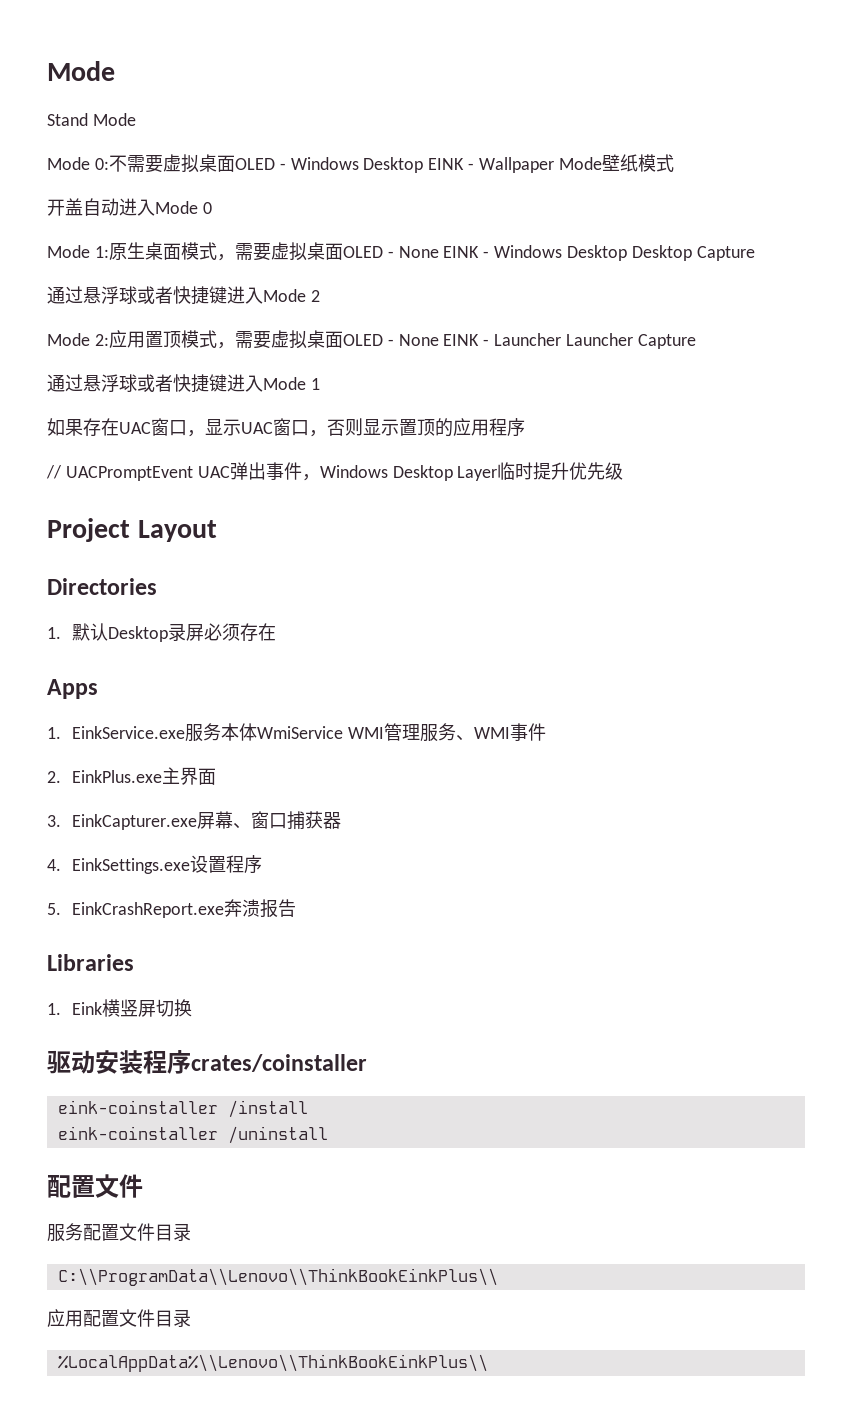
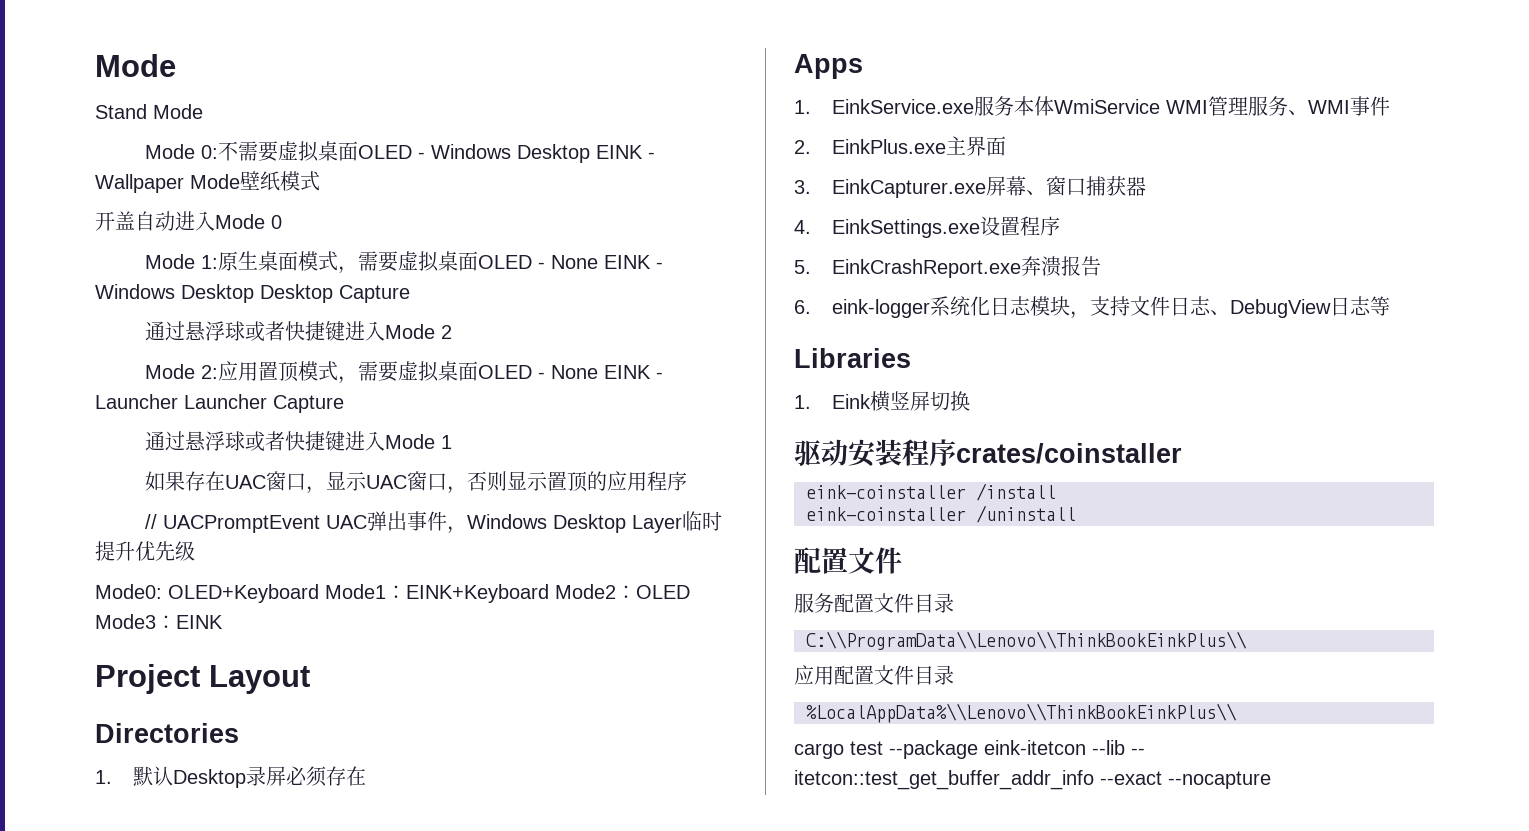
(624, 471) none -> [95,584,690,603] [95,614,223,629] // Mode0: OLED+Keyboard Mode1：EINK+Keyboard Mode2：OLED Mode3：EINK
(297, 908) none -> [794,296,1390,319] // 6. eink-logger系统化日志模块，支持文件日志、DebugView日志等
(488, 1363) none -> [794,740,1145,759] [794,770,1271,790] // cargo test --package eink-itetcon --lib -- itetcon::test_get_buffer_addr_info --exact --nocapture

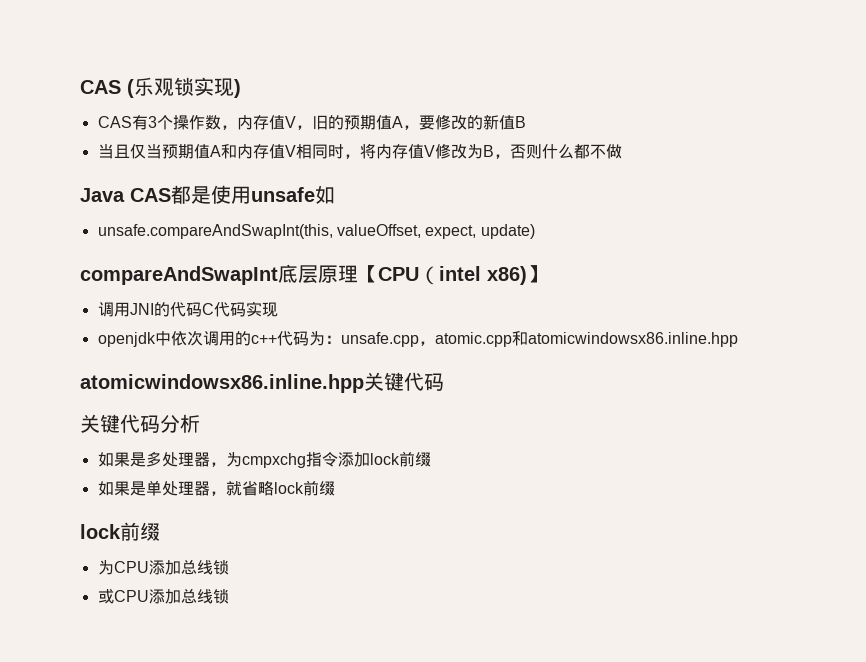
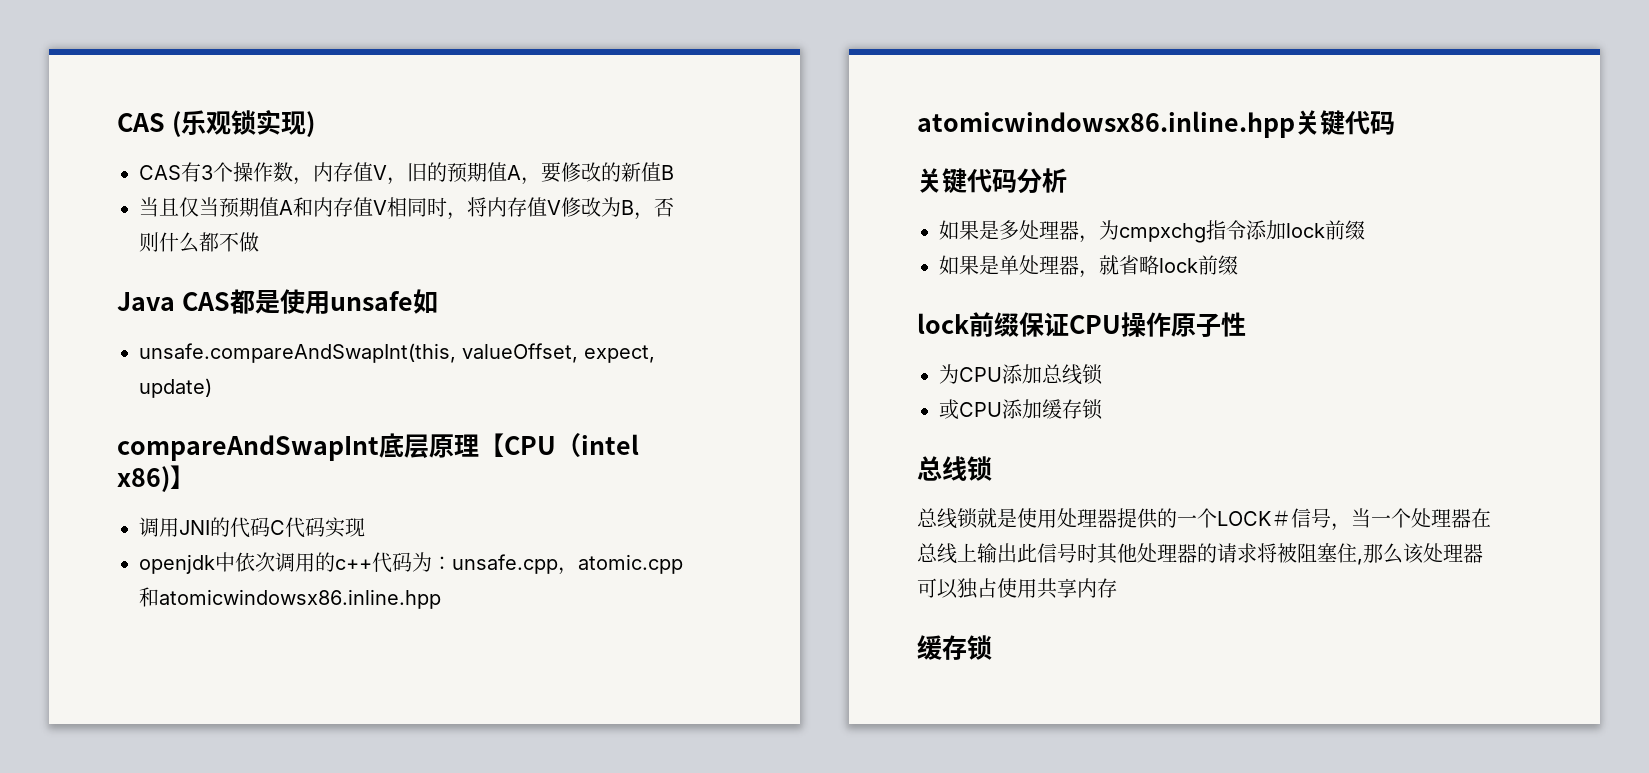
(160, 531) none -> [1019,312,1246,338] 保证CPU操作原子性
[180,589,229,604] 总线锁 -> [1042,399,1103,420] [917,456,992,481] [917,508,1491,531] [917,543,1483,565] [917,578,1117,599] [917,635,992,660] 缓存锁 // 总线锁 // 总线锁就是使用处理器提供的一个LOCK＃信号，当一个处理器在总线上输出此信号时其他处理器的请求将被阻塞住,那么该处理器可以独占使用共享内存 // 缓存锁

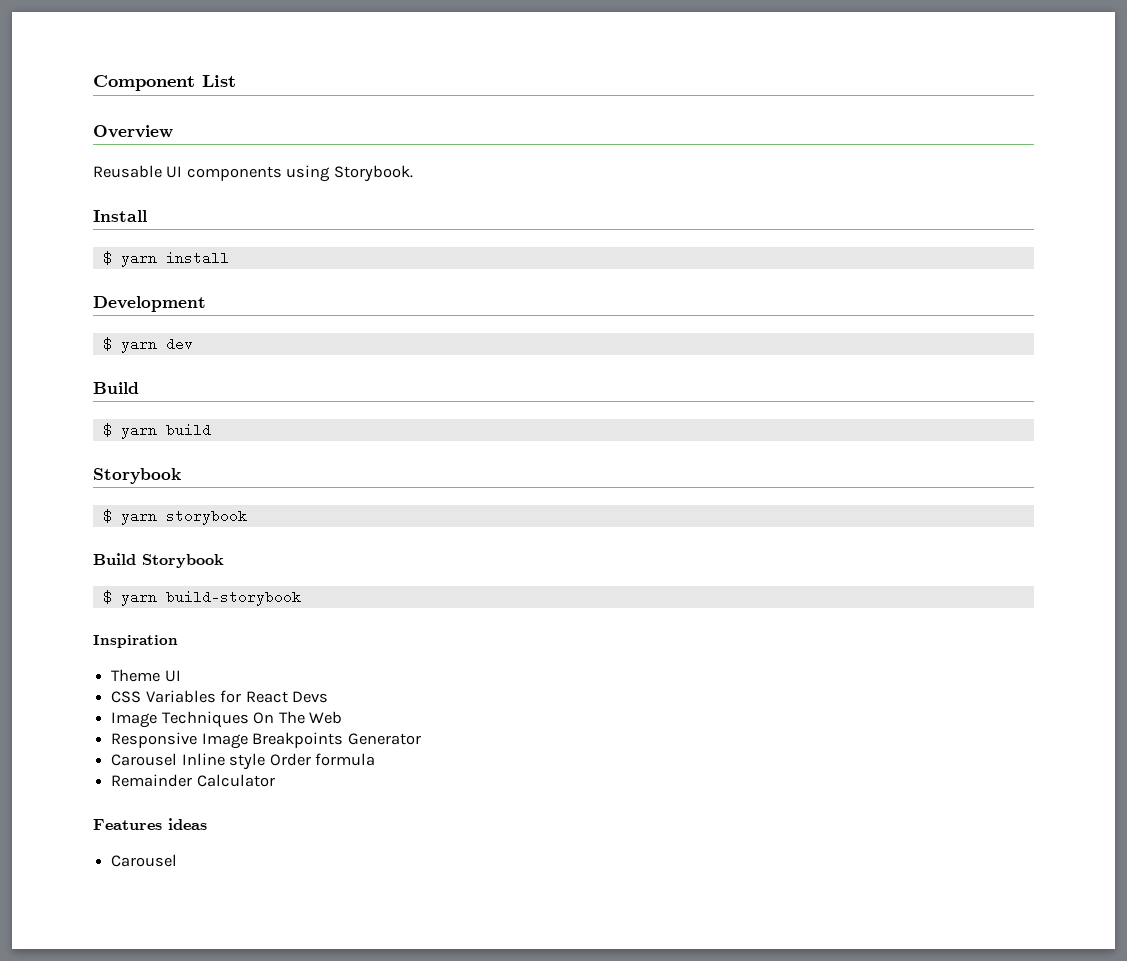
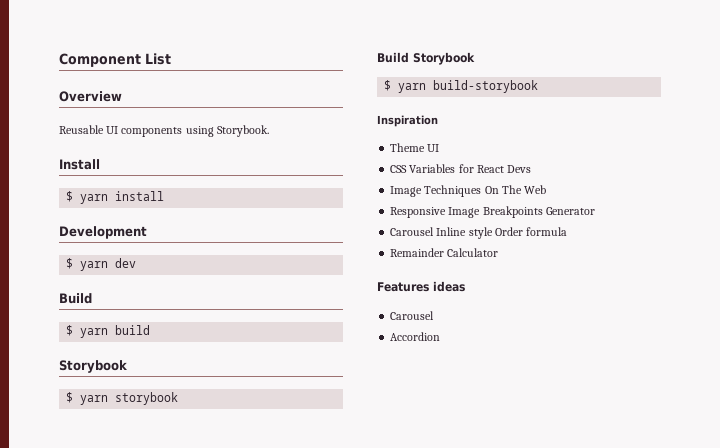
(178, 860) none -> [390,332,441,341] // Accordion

◆ Work item
Exactly the lines from the one with "(488, 1363) none" through the end of the records are to be repeated, both ends included, and pictures are to be omitted.

◆ Solution for this problem
(488, 1363) none -> [794,740,1145,759] [794,770,1271,790] // cargo test --package eink-itetcon --lib -- itetcon::test_get_buffer_addr_info --exact --nocapture

(160, 531) none -> [1019,312,1246,338] 保证CPU操作原子性
[180,589,229,604] 总线锁 -> [1042,399,1103,420] [917,456,992,481] [917,508,1491,531] [917,543,1483,565] [917,578,1117,599] [917,635,992,660] 缓存锁 // 总线锁 // 总线锁就是使用处理器提供的一个LOCK＃信号，当一个处理器在总线上输出此信号时其他处理器的请求将被阻塞住,那么该处理器可以独占使用共享内存 // 缓存锁

(178, 860) none -> [390,332,441,341] // Accordion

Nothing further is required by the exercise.